If this is your first visit, be sure to check out the FAQ by clicking the link above. You may have to register before you can post: click the register link above to proceed. To start viewing messages, select the forum that you want to visit from the selection below.

 
Go Back  dBforums > General > Database Concepts & Design > Indexes effects on insert commands

Reply
 
LinkBack Thread Tools Search this Thread Display Modes
  #1 (permalink)  
Old 03-10-09, 10:46
mciasco mciasco is offline
Registered User
 
Join Date: Mar 2009
Posts: 15
Indexes effects on insert commands

Suppose I have to create a table from scratch and then populate it, reading data from a file.
I think there are only 2 options:
1) create table - create indexes - load data
2) create table - load data - create indexes

Which is the best command sequence? And why?

Is different if there is a primary key in the table? And if so, when it must be created for better performance of the loading operation?
Reply With Quote
  #2 (permalink)  
Old 03-10-09, 11:09
Pat Phelan Pat Phelan is offline
Resident Curmudgeon
 
Join Date: Feb 2004
Location: In front of the computer
Posts: 12,605
The best sequence depends on what you want. What are your criteria for "best" in this case?

-PatP
Reply With Quote
  #3 (permalink)  
Old 03-10-09, 12:50
mciasco mciasco is offline
Registered User
 
Join Date: Mar 2009
Posts: 15
Yes, the question is very general, so I expect that there's no single correct answer.

But I'm interested in undestanding the correct behaviour of the two options.

1) create table - create indexes - load data
What happens when I create indexes in an empty table? I think that the DBMS just create the root node for each B-tree index. Right?
So there are no pages allocated for data.
Then, during the data loading, for each row the DBMS must allocates page memory space, store phisically the row and update all the indexes.

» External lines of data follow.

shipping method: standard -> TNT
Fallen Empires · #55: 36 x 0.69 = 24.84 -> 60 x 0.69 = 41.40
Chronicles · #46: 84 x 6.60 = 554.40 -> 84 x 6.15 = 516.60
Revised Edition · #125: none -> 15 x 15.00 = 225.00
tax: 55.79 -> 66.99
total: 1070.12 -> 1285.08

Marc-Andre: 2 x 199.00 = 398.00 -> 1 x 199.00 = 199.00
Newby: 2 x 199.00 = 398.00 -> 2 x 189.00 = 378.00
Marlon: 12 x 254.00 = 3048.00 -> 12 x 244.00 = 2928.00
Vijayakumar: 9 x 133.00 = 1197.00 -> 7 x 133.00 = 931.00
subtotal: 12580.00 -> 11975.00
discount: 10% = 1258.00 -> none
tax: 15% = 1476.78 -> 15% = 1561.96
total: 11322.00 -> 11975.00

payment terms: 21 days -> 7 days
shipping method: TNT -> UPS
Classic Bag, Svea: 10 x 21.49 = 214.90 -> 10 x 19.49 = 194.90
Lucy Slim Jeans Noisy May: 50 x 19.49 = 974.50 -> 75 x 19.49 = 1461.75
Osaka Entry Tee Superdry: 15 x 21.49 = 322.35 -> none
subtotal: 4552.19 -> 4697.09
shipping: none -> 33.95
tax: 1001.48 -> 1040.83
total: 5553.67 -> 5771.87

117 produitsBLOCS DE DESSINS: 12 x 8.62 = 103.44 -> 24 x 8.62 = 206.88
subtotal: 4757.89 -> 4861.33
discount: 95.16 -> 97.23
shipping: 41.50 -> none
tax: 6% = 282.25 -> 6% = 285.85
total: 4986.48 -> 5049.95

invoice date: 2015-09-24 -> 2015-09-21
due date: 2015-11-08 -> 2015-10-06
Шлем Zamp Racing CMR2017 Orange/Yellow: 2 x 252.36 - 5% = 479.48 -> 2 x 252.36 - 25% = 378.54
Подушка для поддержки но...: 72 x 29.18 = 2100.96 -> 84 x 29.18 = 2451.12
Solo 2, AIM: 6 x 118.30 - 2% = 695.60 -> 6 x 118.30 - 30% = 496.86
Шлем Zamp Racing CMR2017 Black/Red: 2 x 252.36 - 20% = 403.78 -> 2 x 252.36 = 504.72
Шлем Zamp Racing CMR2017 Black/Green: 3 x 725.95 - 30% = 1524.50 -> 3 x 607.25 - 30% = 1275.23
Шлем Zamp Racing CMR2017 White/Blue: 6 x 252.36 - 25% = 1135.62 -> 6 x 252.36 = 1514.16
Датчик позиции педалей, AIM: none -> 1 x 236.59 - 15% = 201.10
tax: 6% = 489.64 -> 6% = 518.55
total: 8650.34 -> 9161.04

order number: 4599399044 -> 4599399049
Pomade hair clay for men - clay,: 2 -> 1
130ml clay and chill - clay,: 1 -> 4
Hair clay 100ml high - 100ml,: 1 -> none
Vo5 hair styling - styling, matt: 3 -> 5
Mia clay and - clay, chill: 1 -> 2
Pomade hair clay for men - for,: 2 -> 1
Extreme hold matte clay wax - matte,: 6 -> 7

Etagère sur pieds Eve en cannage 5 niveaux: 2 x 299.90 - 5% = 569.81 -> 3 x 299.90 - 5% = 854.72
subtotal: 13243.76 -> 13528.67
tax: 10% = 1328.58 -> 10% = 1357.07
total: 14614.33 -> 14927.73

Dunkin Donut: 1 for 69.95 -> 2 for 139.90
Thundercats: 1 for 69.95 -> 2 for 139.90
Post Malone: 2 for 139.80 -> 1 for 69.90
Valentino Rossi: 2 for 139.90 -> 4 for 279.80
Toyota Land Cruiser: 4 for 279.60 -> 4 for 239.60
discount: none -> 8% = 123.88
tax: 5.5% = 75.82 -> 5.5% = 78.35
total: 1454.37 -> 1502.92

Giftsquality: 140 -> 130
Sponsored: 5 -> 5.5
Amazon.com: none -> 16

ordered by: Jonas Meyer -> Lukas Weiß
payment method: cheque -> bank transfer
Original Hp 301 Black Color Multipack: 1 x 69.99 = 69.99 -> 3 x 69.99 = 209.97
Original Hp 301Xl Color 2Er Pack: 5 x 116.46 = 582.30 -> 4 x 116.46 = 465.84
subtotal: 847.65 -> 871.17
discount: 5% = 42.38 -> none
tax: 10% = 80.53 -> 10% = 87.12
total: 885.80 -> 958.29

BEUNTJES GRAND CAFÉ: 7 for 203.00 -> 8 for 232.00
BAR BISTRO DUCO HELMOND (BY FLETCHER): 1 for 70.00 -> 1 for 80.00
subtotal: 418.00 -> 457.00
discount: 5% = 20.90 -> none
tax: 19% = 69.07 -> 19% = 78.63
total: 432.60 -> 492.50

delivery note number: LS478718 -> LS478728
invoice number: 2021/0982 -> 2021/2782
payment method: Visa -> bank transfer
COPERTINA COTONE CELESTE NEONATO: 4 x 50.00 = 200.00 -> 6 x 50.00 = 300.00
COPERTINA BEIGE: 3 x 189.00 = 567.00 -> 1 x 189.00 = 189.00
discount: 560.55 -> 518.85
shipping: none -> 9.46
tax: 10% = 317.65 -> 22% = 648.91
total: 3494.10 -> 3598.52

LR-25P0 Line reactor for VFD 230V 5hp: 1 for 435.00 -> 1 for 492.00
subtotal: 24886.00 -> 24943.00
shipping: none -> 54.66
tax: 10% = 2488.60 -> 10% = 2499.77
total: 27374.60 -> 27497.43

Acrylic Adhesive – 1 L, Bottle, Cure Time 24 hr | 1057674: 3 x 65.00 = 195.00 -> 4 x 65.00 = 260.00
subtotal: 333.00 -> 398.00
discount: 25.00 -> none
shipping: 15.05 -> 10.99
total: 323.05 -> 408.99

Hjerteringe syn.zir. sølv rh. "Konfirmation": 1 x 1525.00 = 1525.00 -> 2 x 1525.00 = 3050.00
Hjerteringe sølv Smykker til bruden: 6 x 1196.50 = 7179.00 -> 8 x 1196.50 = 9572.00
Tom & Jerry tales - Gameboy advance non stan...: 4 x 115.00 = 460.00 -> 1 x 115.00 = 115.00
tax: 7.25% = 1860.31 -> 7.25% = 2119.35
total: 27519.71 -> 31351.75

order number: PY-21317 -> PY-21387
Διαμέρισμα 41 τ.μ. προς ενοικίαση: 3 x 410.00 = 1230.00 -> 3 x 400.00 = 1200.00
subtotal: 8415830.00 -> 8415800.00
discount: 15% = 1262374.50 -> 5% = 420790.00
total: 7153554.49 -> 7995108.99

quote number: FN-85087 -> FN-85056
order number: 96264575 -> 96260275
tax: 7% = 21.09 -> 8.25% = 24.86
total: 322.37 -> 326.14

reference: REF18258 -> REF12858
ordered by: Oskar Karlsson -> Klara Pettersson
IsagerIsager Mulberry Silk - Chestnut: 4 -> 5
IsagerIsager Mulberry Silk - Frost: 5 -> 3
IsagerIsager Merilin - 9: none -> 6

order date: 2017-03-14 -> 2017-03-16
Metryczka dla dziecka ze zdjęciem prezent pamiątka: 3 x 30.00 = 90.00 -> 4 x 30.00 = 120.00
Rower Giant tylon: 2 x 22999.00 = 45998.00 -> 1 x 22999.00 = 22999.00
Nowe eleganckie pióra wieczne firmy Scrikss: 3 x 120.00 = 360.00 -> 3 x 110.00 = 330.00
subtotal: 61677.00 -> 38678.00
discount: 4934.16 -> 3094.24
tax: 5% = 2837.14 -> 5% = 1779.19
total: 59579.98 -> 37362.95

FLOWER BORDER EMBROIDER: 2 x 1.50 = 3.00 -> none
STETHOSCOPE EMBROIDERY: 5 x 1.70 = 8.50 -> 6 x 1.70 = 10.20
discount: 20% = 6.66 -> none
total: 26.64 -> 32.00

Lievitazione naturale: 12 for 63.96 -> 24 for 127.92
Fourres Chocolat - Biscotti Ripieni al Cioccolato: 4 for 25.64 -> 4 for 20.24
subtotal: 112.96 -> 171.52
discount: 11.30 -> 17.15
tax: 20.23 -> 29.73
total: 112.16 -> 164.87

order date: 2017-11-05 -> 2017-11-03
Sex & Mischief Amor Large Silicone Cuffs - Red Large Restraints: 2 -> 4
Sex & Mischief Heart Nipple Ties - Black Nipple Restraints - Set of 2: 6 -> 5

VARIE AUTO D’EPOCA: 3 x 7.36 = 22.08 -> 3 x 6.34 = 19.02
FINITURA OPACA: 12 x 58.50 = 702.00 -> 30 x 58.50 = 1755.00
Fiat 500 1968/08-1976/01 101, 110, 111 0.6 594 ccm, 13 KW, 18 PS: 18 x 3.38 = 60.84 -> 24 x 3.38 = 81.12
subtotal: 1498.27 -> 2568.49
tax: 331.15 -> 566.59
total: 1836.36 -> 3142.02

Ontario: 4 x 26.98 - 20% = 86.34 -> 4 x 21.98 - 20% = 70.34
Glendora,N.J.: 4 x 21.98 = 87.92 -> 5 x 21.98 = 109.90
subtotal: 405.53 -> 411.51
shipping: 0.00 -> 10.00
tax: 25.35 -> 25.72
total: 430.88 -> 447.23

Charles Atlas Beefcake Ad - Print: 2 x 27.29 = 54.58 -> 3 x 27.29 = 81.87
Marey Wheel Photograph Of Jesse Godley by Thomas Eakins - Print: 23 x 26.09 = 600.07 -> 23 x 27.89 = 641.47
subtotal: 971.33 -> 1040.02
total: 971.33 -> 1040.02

2) create table - load data - create indexes
Here, loading data in an empty-not-indexed table, each row is stored sequentially, in the reading order. Again, for each row must be allocated some page space. But each insertion does not require indexes updates. But at the next step, when creating indexes on the populated table, each index is created reading the entire set of rows in sequential order, so each index must be ordered, as in the previous case.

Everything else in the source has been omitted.